(Change detection data)
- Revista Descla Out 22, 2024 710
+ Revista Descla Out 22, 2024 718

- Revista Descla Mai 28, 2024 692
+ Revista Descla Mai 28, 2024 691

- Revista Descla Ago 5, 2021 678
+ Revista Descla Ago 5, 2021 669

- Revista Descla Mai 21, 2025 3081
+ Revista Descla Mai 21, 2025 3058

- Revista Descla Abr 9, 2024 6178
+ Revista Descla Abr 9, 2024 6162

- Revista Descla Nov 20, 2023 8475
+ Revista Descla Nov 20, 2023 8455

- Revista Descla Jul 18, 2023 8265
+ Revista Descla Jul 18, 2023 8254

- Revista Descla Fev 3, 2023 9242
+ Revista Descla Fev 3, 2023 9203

** WORK ITEM **
Retype each entry exactly, leaving none of them out.

** PROBLEM SOLUTION **
- Revista Descla Out 22, 2024 710
+ Revista Descla Out 22, 2024 718

- Revista Descla Mai 28, 2024 692
+ Revista Descla Mai 28, 2024 691

- Revista Descla Ago 5, 2021 678
+ Revista Descla Ago 5, 2021 669

- Revista Descla Mai 21, 2025 3081
+ Revista Descla Mai 21, 2025 3058

- Revista Descla Abr 9, 2024 6178
+ Revista Descla Abr 9, 2024 6162

- Revista Descla Nov 20, 2023 8475
+ Revista Descla Nov 20, 2023 8455

- Revista Descla Jul 18, 2023 8265
+ Revista Descla Jul 18, 2023 8254

- Revista Descla Fev 3, 2023 9242
+ Revista Descla Fev 3, 2023 9203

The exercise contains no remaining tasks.